Refundable nitrogen credits (RNC)

Nitrogen-fertilizer response curves can be used to evaluate, precisely, so-called refundable nitrogen credits (RNC). These N-credits are meant as a convenient and valuable alternative to current carbon-farming derived carbon-credits. RNCs are input oriented and reward at no cost to the user existing soil conservation efforts by inferring the amount of supplemental nitrogen left to the crop residues at harvest, nitrogen that could have otherwise been harvested for profit in the grain.

This residue-nitrogen is a valuable service to the environment and thus deemed … refundable, at par with the real-time market price of nitrate ammonium, for instance. This said, such refundable nitrogen-credits will be small as compared to publicized carbon-farming derived carbon-credits, but again at little or no additional cost to the farmer.

RNC generation also ensures additionality of soil derived carbon dioxide removal certificats. Farmers are refunded only that amount of nitrogen left in the crop residues and effectively returned to the soil. Farmers and thus not being paid to attain sustainability per se as a baseline but rather for intensifying sustainability to avoid leakage as a result of decreased yields.

AgroNum refundable N-credits thus ensure additionality since only residue nitrogen beyond baseline sustainability are valued. More so, this crediting scheme is perennial, thus circumventing the usual permeance issue.

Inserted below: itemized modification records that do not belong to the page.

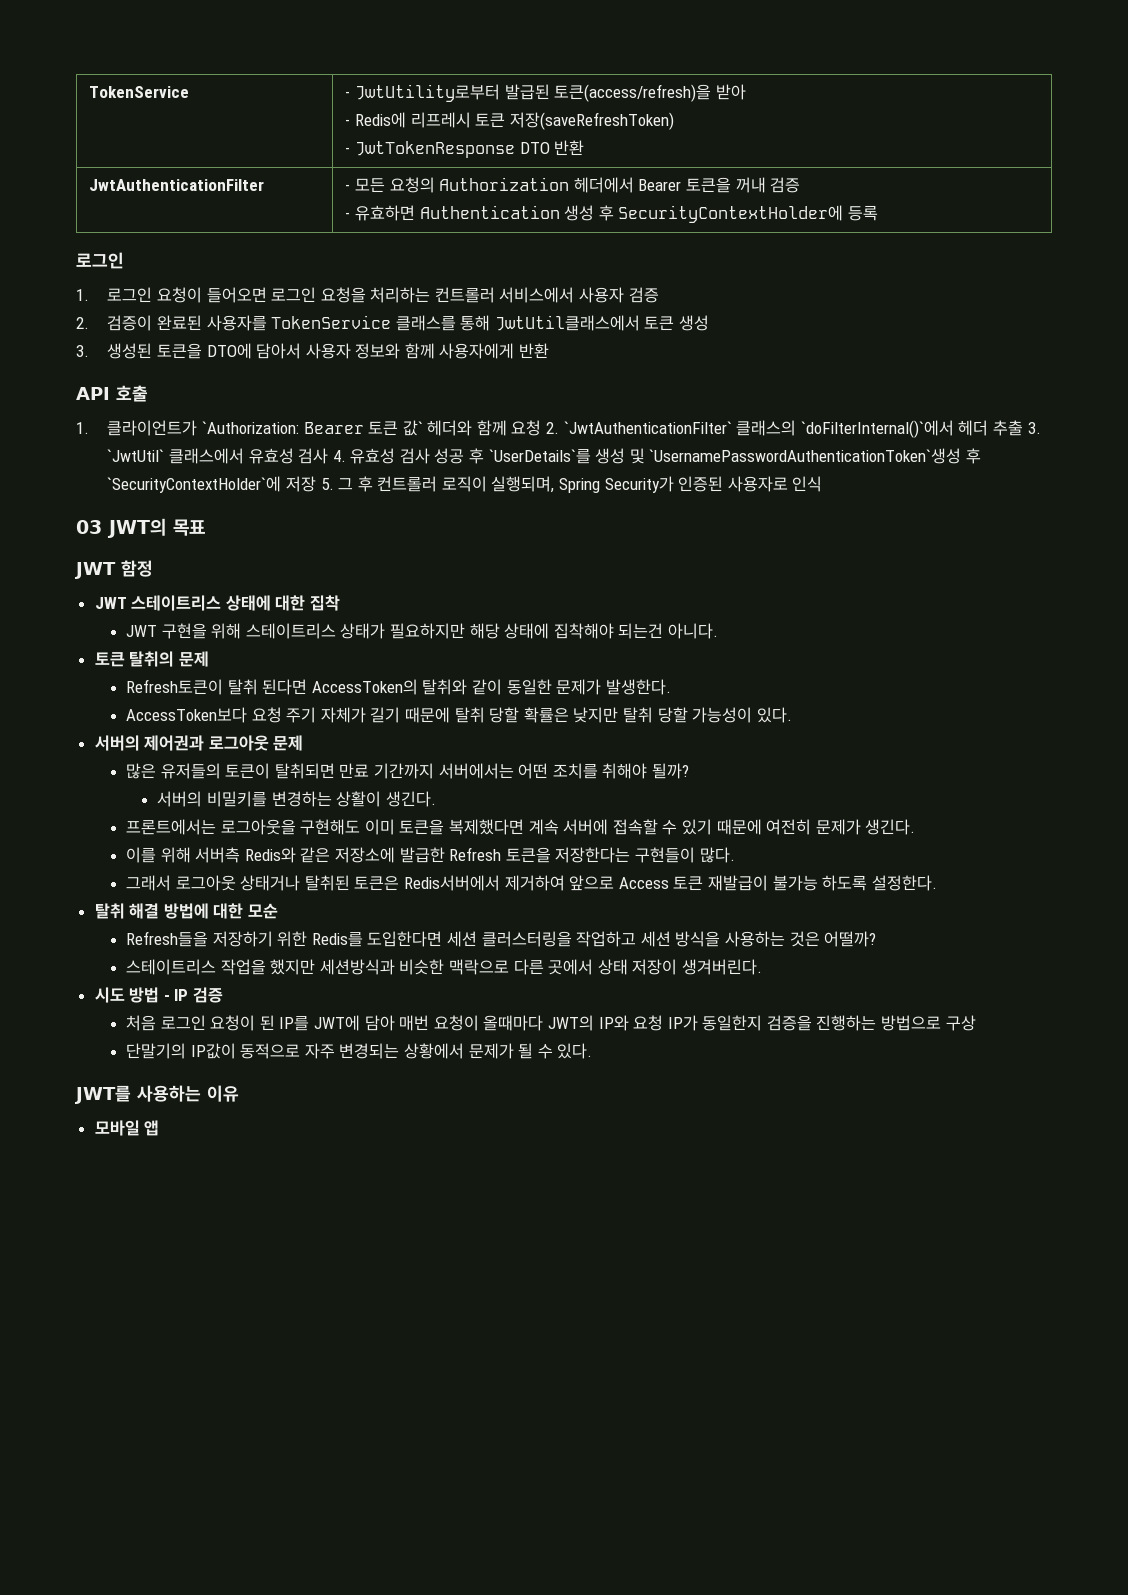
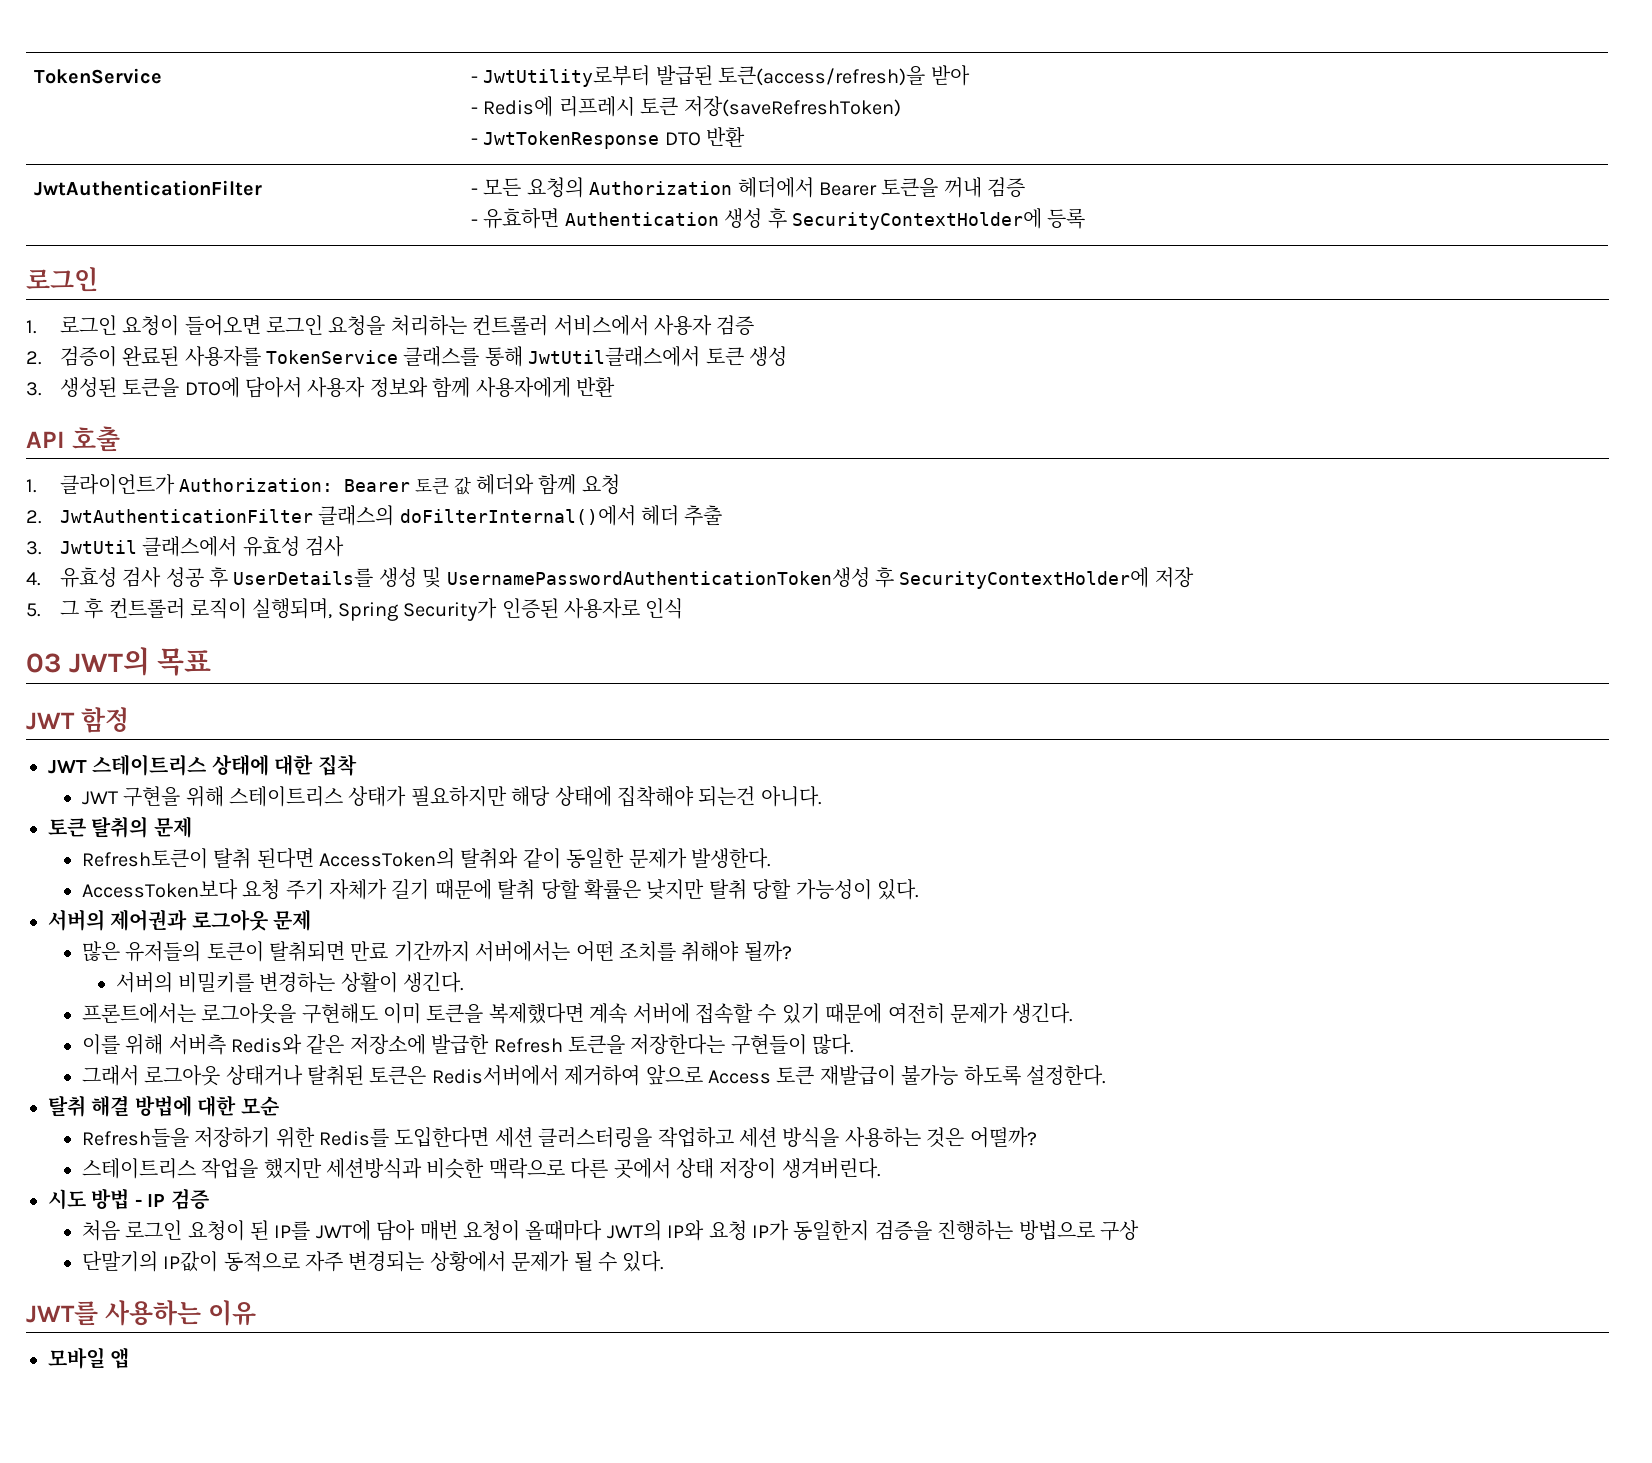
- 1. 클라이언트가 `Authorization: Bearer 토큰 값` 헤더와 함께 요청 2. `JwtAuthenticationFilter` 클래스의 `doFilterInternal()`에서 헤더 추출 3. `JwtUtil` 클래스에서 유효성 검사 4. 유효성 검사 성공 후 `UserDetails`를 생성 및 `UsernamePasswordAuthenticationToken`생성 후 `SecurityContextHolder`에 저장 5. 그 후 컨트롤러 로직이 실행되며, Spring Security가 인증된 사용자로 인식
+ 1. 클라이언트가 Authorization: Bearer 토큰 값 헤더와 함께 요청
+ 2. JwtAuthenticationFilter 클래스의 doFilterInternal()에서 헤더 추출
+ 3. JwtUtil 클래스에서 유효성 검사
+ 4. 유효성 검사 성공 후 UserDetails를 생성 및 UsernamePasswordAuthenticationToken생성 후 SecurityContextHolder에 저장
+ 5. 그 후 컨트롤러 로직이 실행되며, Spring Security가 인증된 사용자로 인식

Leakage is no longer an issue since RNCs imply yield increases. Finally, there is no risk of mitigation deterrence, since RNCs reenforce existing behavior rather than speculate on SOC stocks & accrual rates.

Supplemental nitrogen returned to the soil by the crop residues will lead to SOC conservation or build-up. This supplemental N in response to cropping practice modification is precisely estimated by Polyor SAS's AgroNum AI & dbase with respect to local or regional environmental means across Europe. A tentative validation was attempled by pitting AgroNum RNC against estimated increases in soil organic nitrogen modelled over 21 years starting 2000 at numerous sites across Europe using an R-language implementation of the recognized Roth-C model.